* What the task asks: The data below should be printed in full, exactly, and without any of its images.

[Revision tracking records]
○ ○ ○

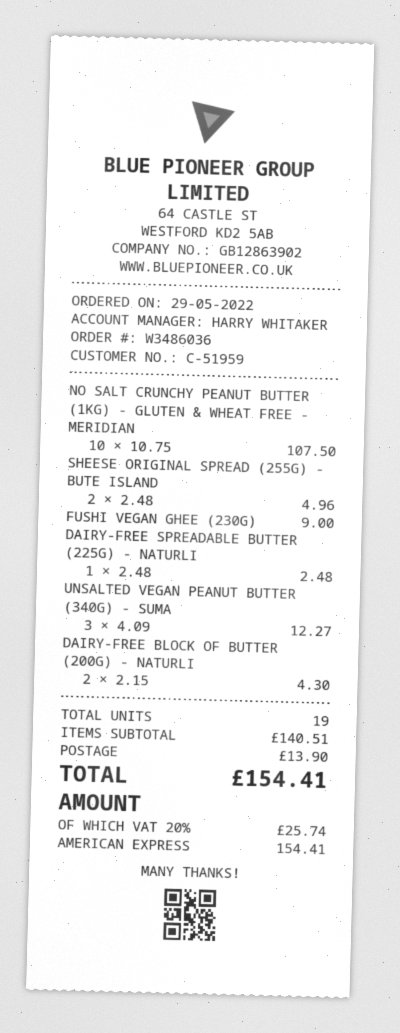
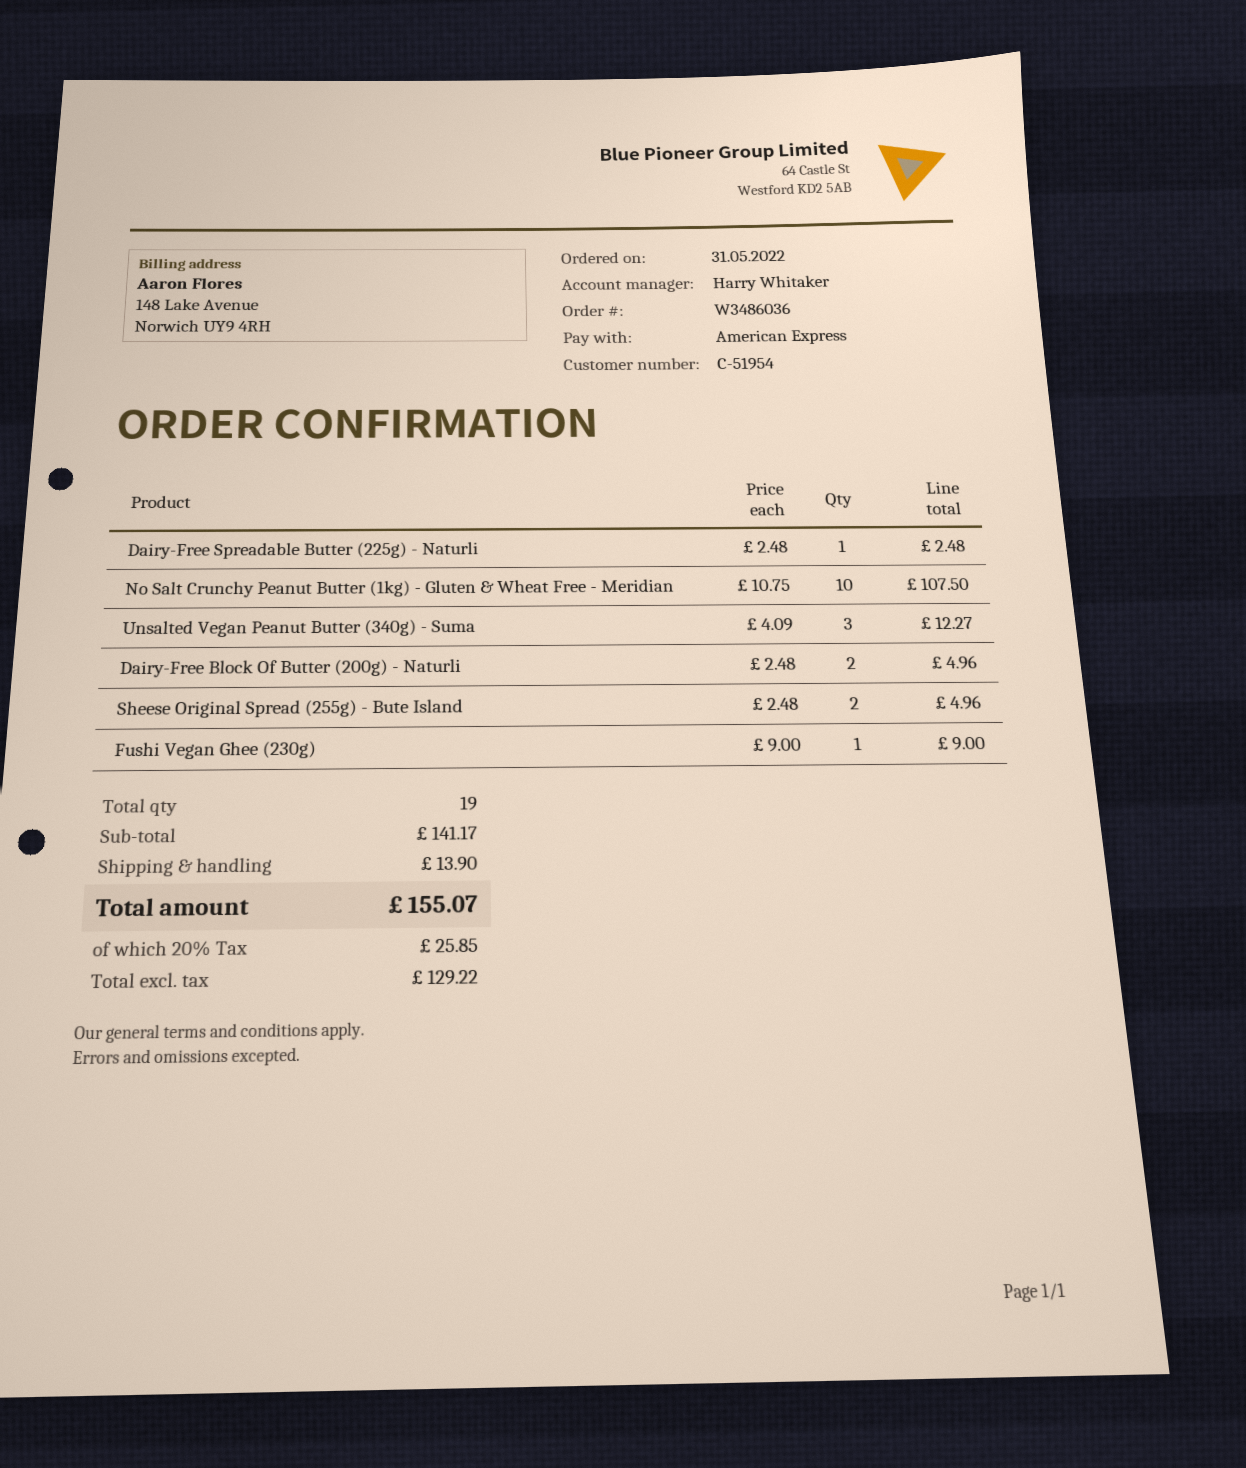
order date: 2022-05-29 -> 2022-05-31
customer number: C-51959 -> C-51954
DAIRY-FREE BLOCK OF BUTTER (200G) - NATURLI: 2 x 2.15 = 4.30 -> 2 x 2.48 = 4.96
subtotal: 140.51 -> 141.17
tax: 20% = 25.74 -> 20% = 25.85
total: 154.41 -> 155.07

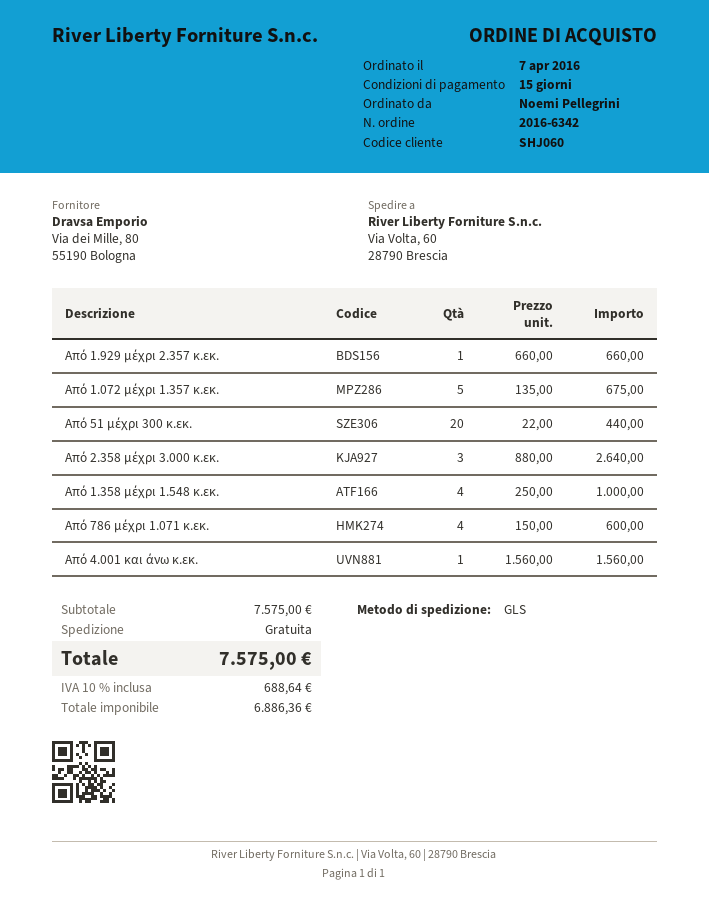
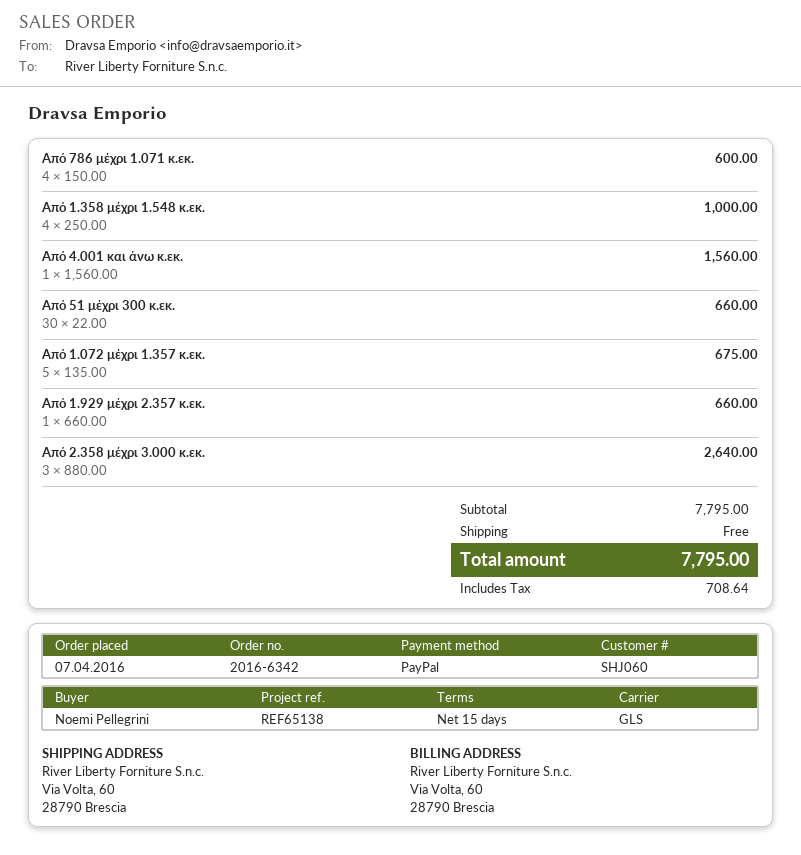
Από 51 μέχρι 300 κ.εκ.: 20 x 22.00 = 440.00 -> 30 x 22.00 = 660.00
subtotal: 7575.00 -> 7795.00
tax: 688.64 -> 708.64
total: 7575.00 -> 7795.00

○ ○ ○

* Written response:
order date: 2022-05-29 -> 2022-05-31
customer number: C-51959 -> C-51954
DAIRY-FREE BLOCK OF BUTTER (200G) - NATURLI: 2 x 2.15 = 4.30 -> 2 x 2.48 = 4.96
subtotal: 140.51 -> 141.17
tax: 20% = 25.74 -> 20% = 25.85
total: 154.41 -> 155.07

Από 51 μέχρι 300 κ.εκ.: 20 x 22.00 = 440.00 -> 30 x 22.00 = 660.00
subtotal: 7575.00 -> 7795.00
tax: 688.64 -> 708.64
total: 7575.00 -> 7795.00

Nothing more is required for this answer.